La reconnaissance de la place des familles monoparentales dans notre société pourrait se traduire par la création d'une carte de « familles monoparentales » facultative et renouvelable, permettant de matérialiser et d'objectiver la situation familiale d'un parent élevant seul son ou ses enfants. Elle serait un moyen pour les parents concernés de se signaler comme tels auprès des structures (employeurs, collectivités, service public de la petite enfance, services de transports ou de loisirs) souhaitant leur proposer des aides ou avantages spécifiques. Lors de leurs auditions, les rapporteures ont notamment constaté que des employeurs souhaitaient proposer des dispositifs plus souples à leurs salariés parents isolés (doublement des jours enfants malades, horaires de travail plus flexibles, facilité d'accès au télétravail...), mais rencontraient des difficultés faute de savoir précisément comment les identifier et par crainte d'être accusés de discrimination.
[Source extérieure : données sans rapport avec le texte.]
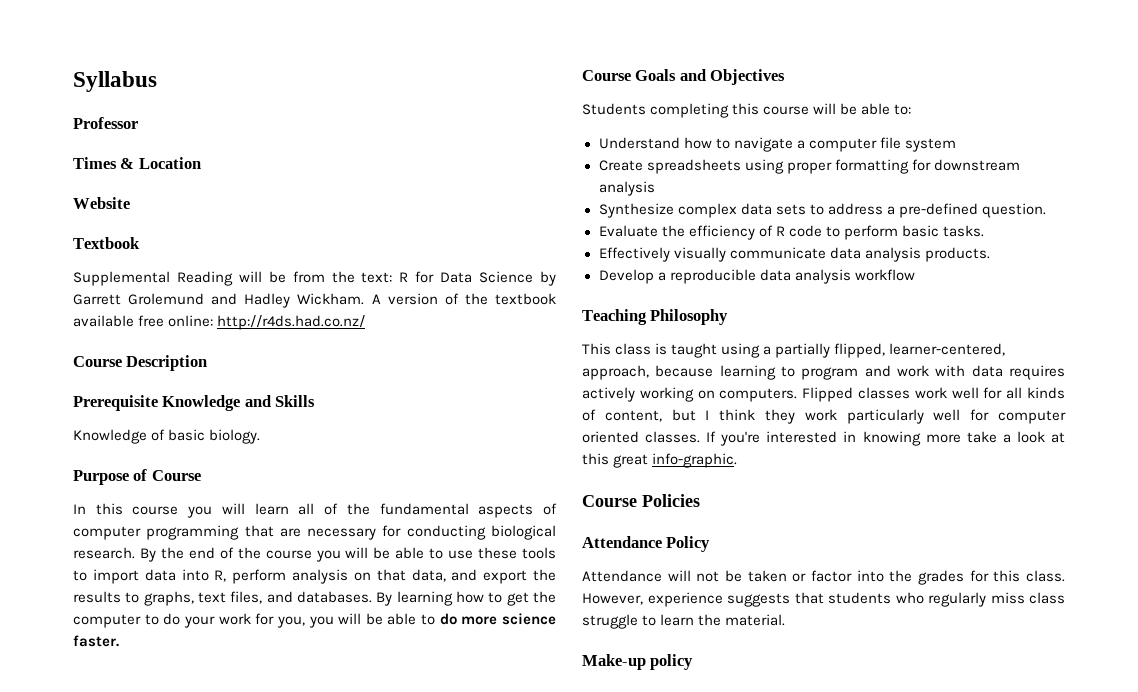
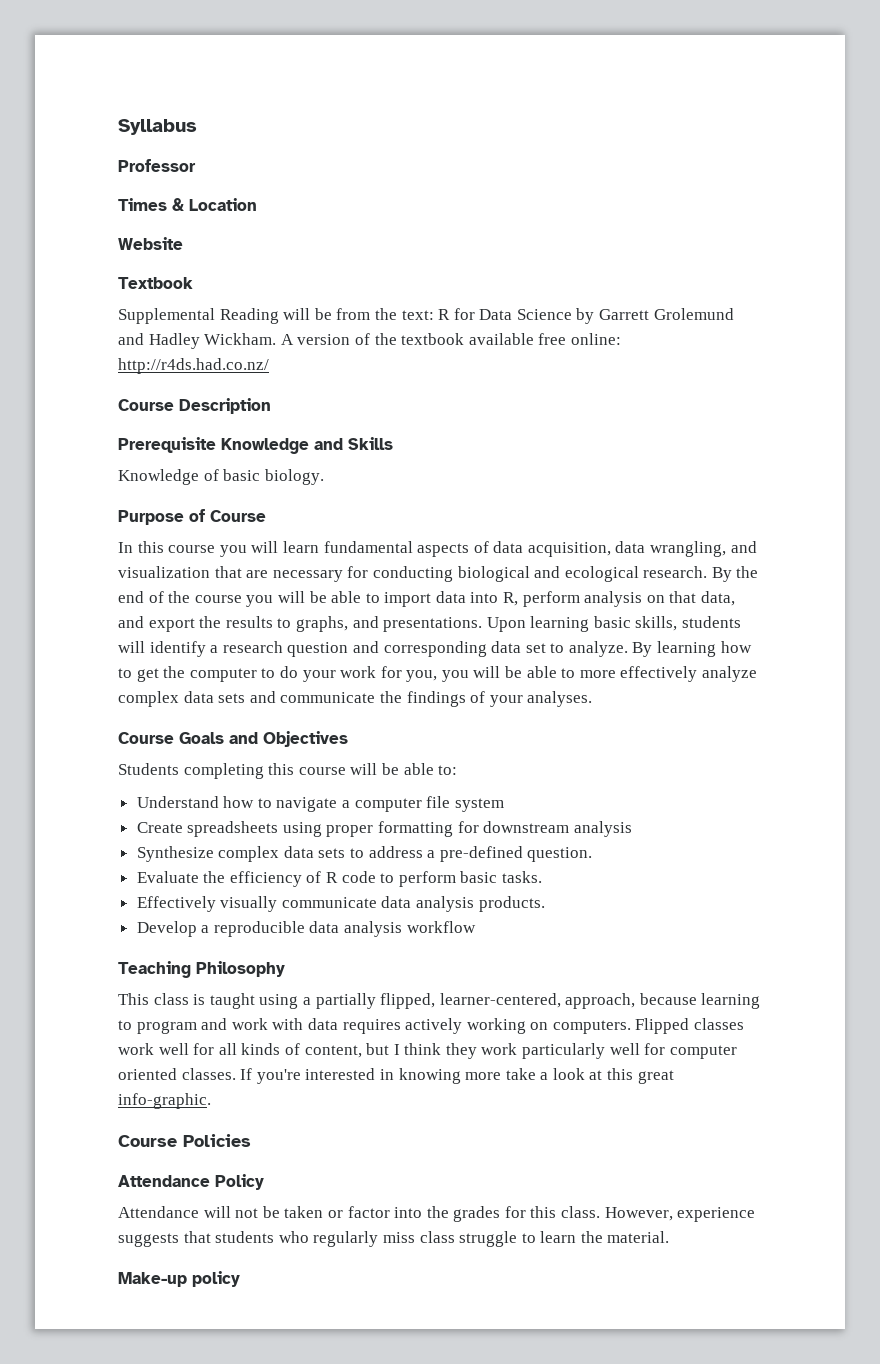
[298,503,557,518] [73,525,240,540] all of the fundamental aspects of computer programming -> [323,541,757,557] [118,566,210,578] fundamental aspects of data acquisition, data wrangling, and visualization
(556, 532) none -> [534,566,639,582] and ecological
[448,547,556,559] [73,570,87,581] use these tools to -> (380, 598) none
[198,591,373,604] text files, and databases. -> [352,616,742,632] [118,641,628,657] and presentations. Upon learning basic skills, students will identify a research question and corresponding data set to analyze.
[439,613,557,625] [73,635,119,647] do more science faster. -> [579,666,758,682] [118,691,593,707] more effectively analyze complex data sets and communicate the findings of your analyses.

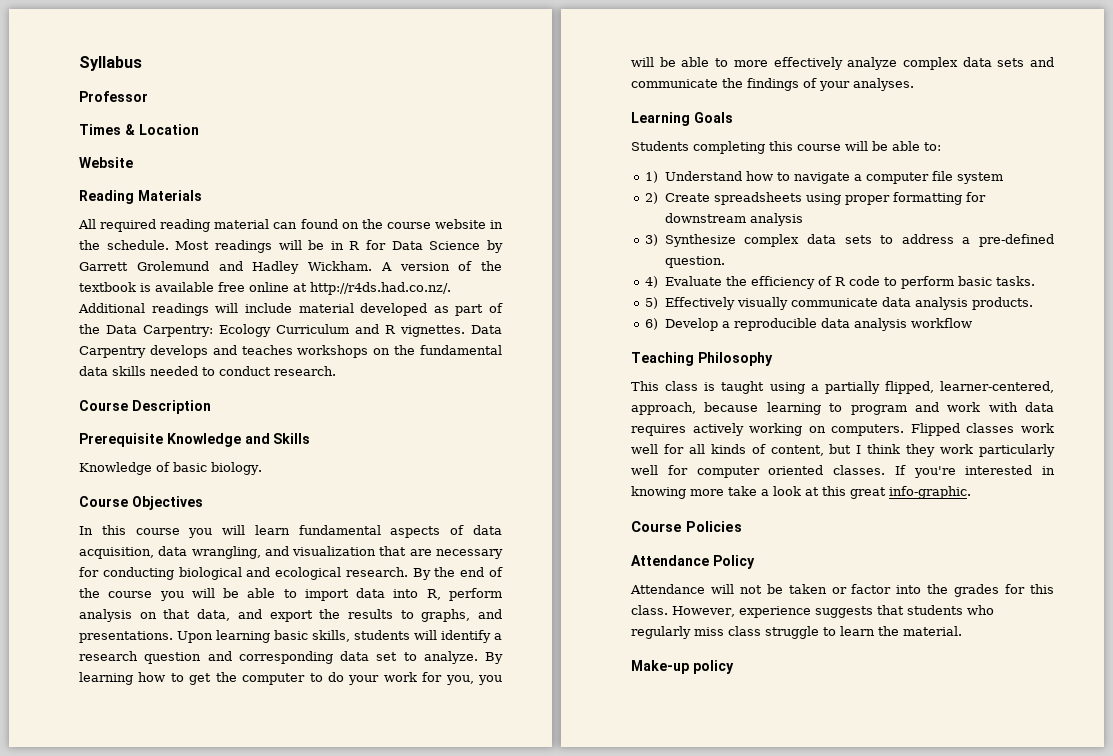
[118,277,193,289] [118,308,434,324] Textbook // Supplemental Reading will be from the text: -> [79,190,202,204] [78,219,504,232] [79,240,344,253] Reading Materials // All required reading material can found on the course website in the schedule. Most readings will be in
(465, 339) none -> [140,283,151,292] is
[570,333,621,345] [118,358,269,374] online: http://r4ds.had.co.nz/ -> [249,282,451,295] [78,303,503,316] [79,324,502,337] [79,345,502,358] [79,366,336,376] online at http://r4ds.had.co.nz/. Additional readings will include material developed as part of the Data Carpentry: Ecology Curriculum and R vignettes. Data Carpentry develops and teaches workshops on the fundamental data skills needed to conduct research.
[118,509,266,525] Purpose of Course -> [79,496,203,510] Course Objectives
[118,732,174,744] Course -> [631,112,690,126] Learning
[229,731,348,747] and Objectives -> (733, 117) none
(458, 770) none -> [645,171,659,183] 1)
(504, 805) none -> [645,192,659,204] 2)
(632, 829) none -> [645,234,659,246] 3)
(593, 854) none -> [645,276,659,288] 4)
(543, 877) none -> [645,297,659,309] 5)
(545, 904) none -> [645,318,659,330] 6)

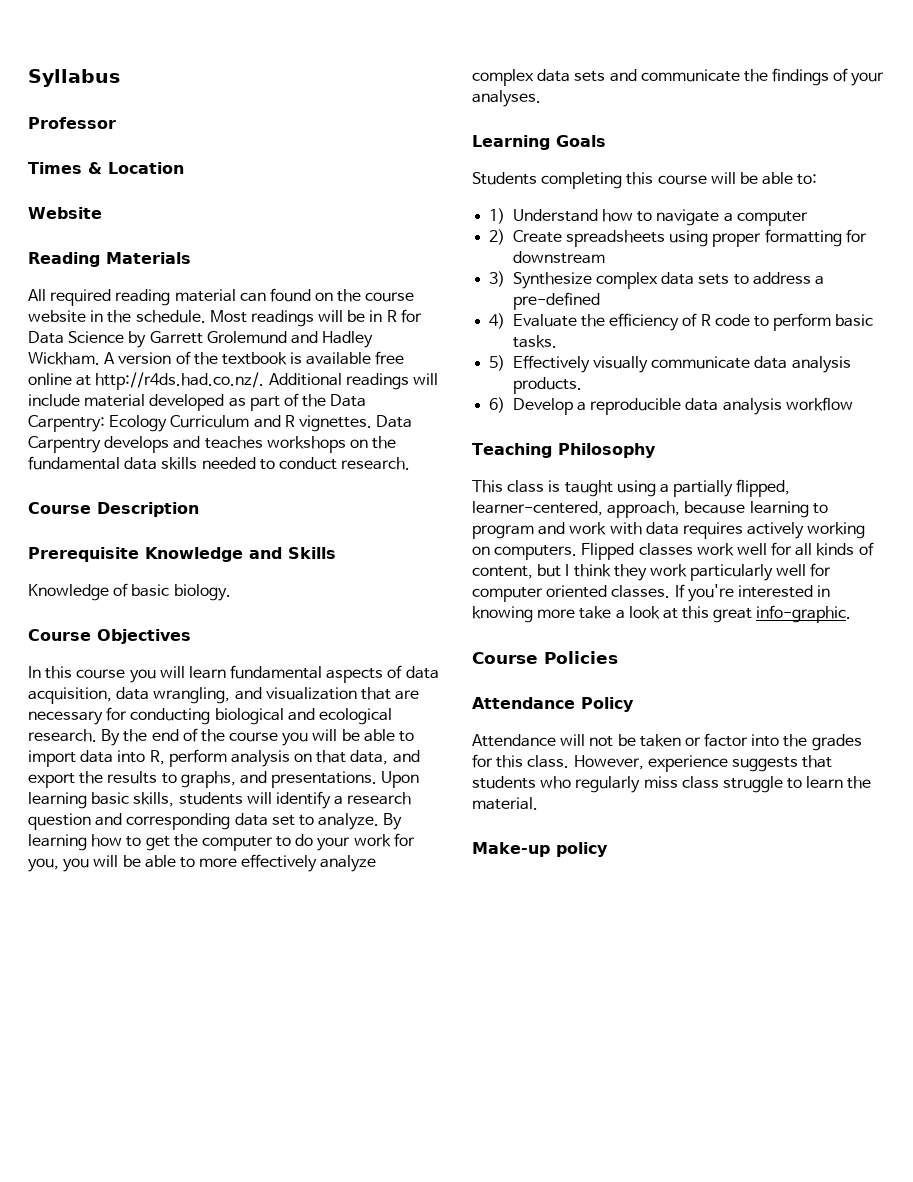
[931,171,1003,184] file system -> (808, 218) none
[749,213,803,226] analysis -> (605, 257) none
[664,256,725,268] question. -> (600, 301) none

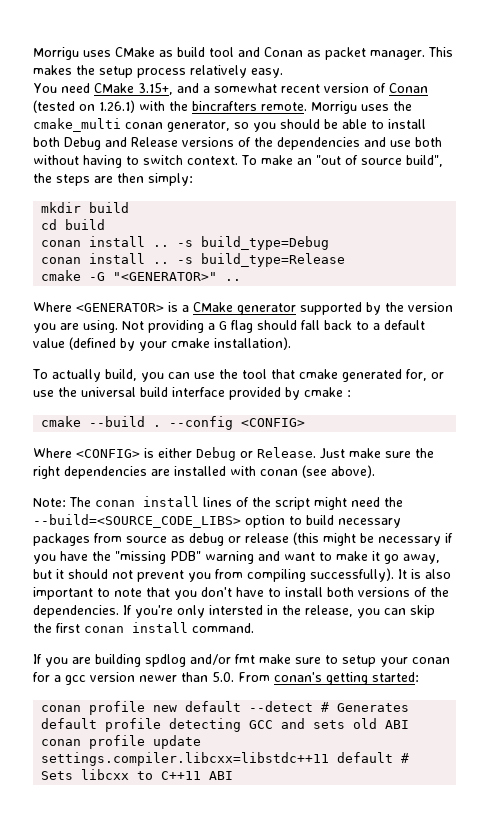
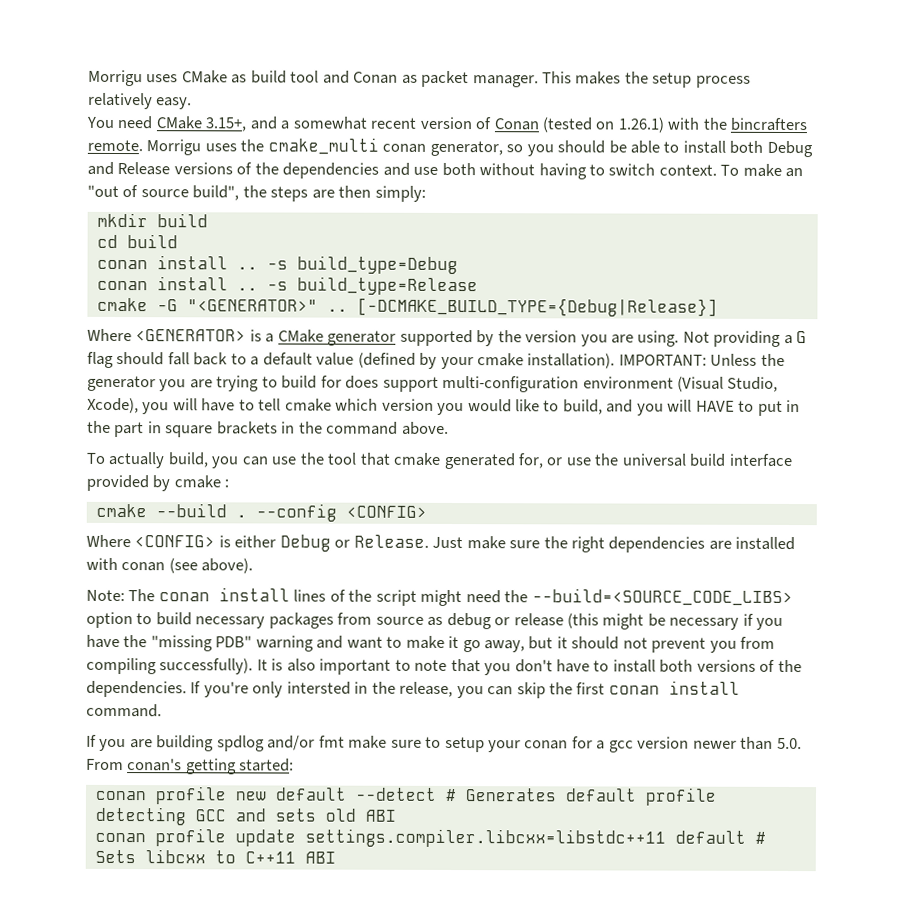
(242, 280) none -> [356,297,718,317] [-DCMAKE_BUILD_TYPE={Debug|Release}]
(291, 343) none -> [618,353,785,366] [87,375,779,393] [87,397,801,416] [87,420,449,438] IMPORTANT: Unless the generator you are trying to build for does support multi-configuration environment (Visual Studio, Xcode), you will have to tell cmake which version you would like to build, and you will HAVE to put in the part in square brackets in the command above.

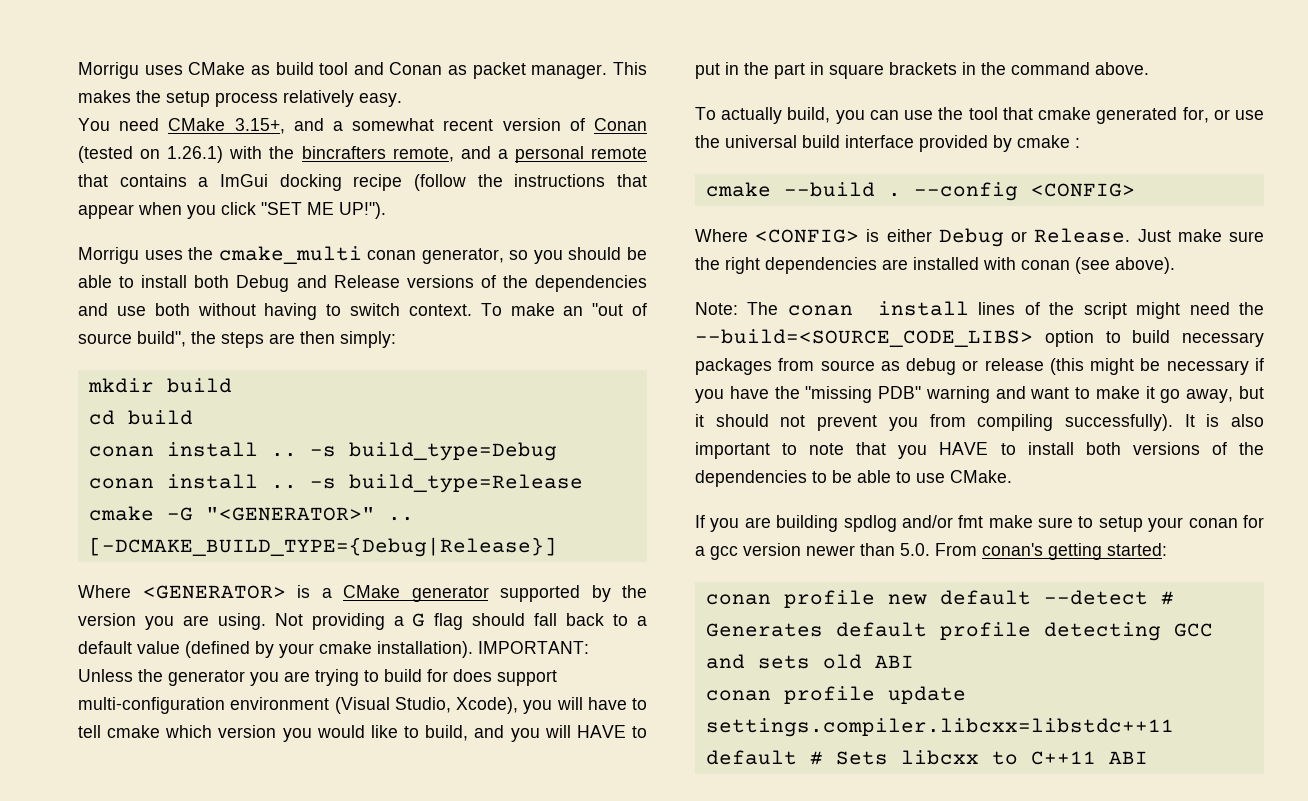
[87,139,143,152] remote. -> [392,146,648,163] [78,174,647,191] [78,202,386,219] remote, and a personal remote that contains a ImGui docking recipe (follow the instructions that appear when you click "SET ME UP!"). //
[514,659,591,673] don't have -> [939,442,989,455] HAVE
[86,680,740,699] [86,703,162,718] dependencies. If you're only intersted in the release, you can skip the first conan install command. -> [695,470,1012,487] dependencies to be able to use CMake.

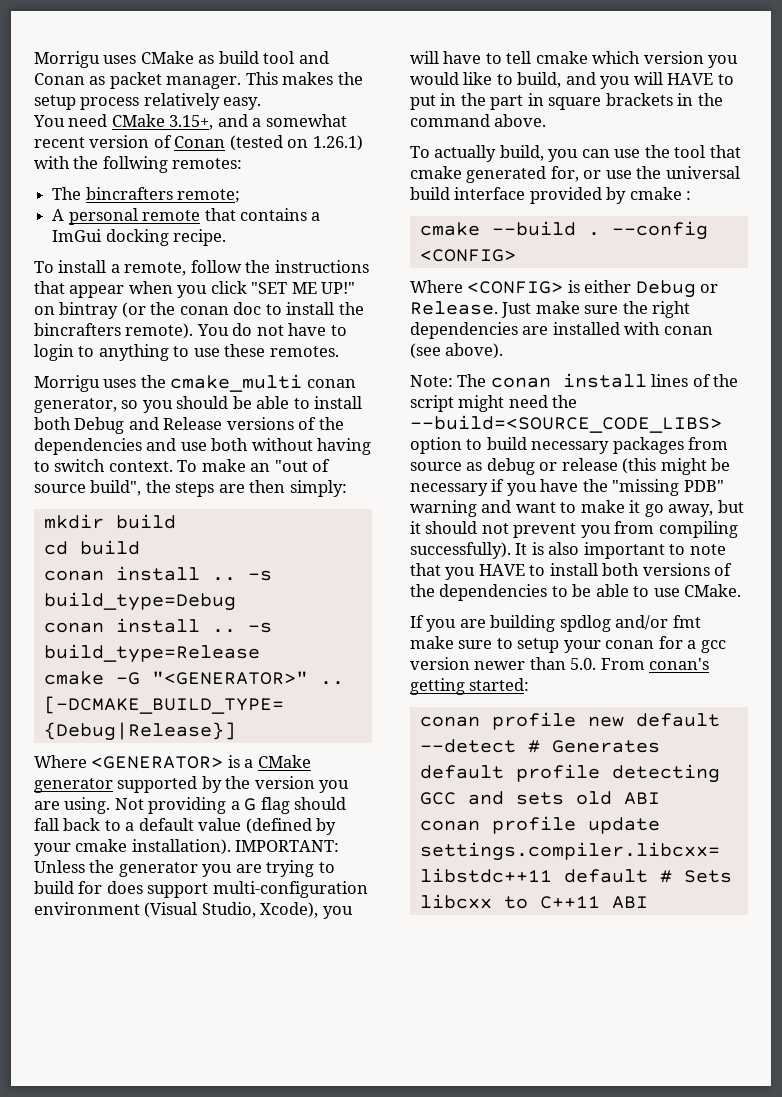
[301,146,508,162] bincrafters remote, and a -> [102,156,243,173] [52,187,241,203] [52,209,65,221] follwing remotes: // The bincrafters remote; // A
[353,174,466,191] recipe (follow -> [173,229,227,246] [34,260,242,276] recipe. // To install a remote, follow
[339,202,386,219] UP!"). -> [321,282,356,294] [34,302,364,319] [34,323,347,339] [34,344,339,361] UP!" on bintray (or the conan doc to install the bincrafters remote). You do not have to login to anything to use these remotes.

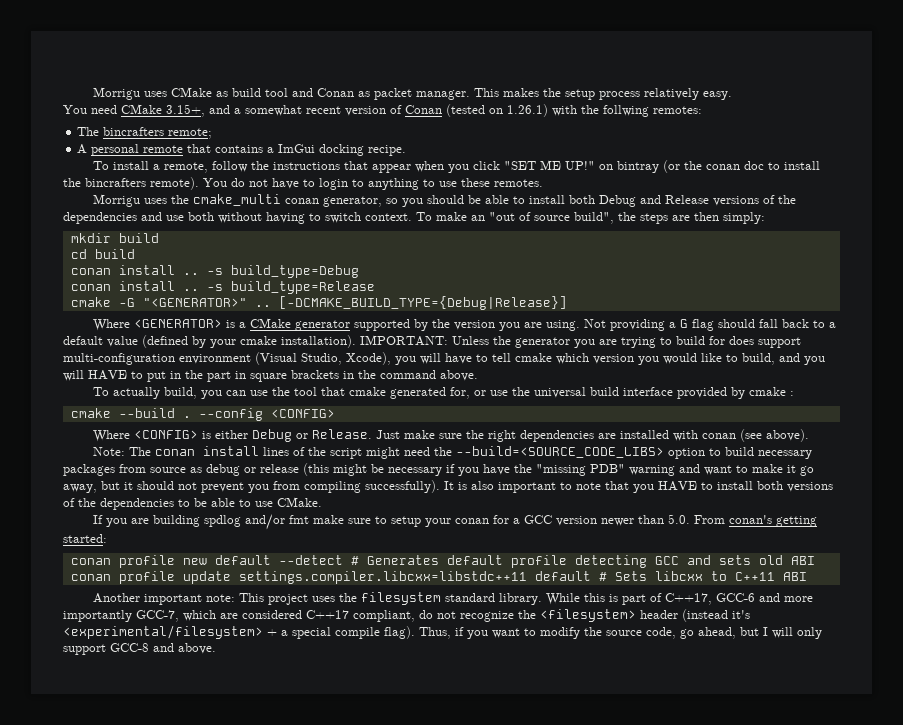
[700,640,726,653] gcc -> [524,515,553,524] GCC
(648, 902) none -> [93,592,814,605] [63,609,750,622] [63,625,822,639] [63,643,216,655] // Another important note: This project uses the filesystem standard library. While this is part of C++17, GCC-6 and more importantly GCC-7, which are considered C++17 compliant, do not recognize the <filesystem> header (instead it's <experimental/filesystem> + a special compile flag). Thus, if you want to modify the source code, go ahead, but I will only support GCC-8 and above.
Recommandation n° 7 : Envisager, à titre expérimental, la création d'une carte de « famille monoparentale », facultative et renouvelable annuellement, ouvrant droit à des avantages et tarifs préférentiels, mis en place par les employeurs, les collectivités et les services publics.

B. LA MISE EN oeUVRE DE POLITIQUES PUBLIQUES ADAPTÉES AUX FAMILLES MONOPARENTALES

Plus de la moitié des parents isolés estime que leur monoparentalité a un impact sur leur vie professionnelle et sur leur organisation au quotidien. Le manque de solutions de garde est le principal frein à l'emploi des mères isolées.

Recommandation n° 8 : Faciliter l'accès des familles monoparentales aux dispositifs d'aide à l'insertion professionnelle.

Les familles monoparentales sont particulièrement touchées par le mal-logement et la précarité locative. 40 % des enfants mineurs vivant seuls avec leur mère vivent en logement social, contre 21 % de l'ensemble des enfants mineurs.

Recommandation n° 9 : Encourager les initiatives d'habitat partagé destinées aux familles monoparentales.

Les parents isolés expriment, bien davantage que les parents en couple, une forte demande de dispositifs d'aide à la parentalité (dans les relations avec l'école, la gestion de l'autorité ou celle des conflits familiaux) et de temps de répit, d'autant plus indispensables que 75 % des enfants en famille monoparentale vivent la totalité du temps au domicile d'un seul parent.

Recommandation n° 10 : Développer les dispositifs d'aide à la parentalité et de répit parental.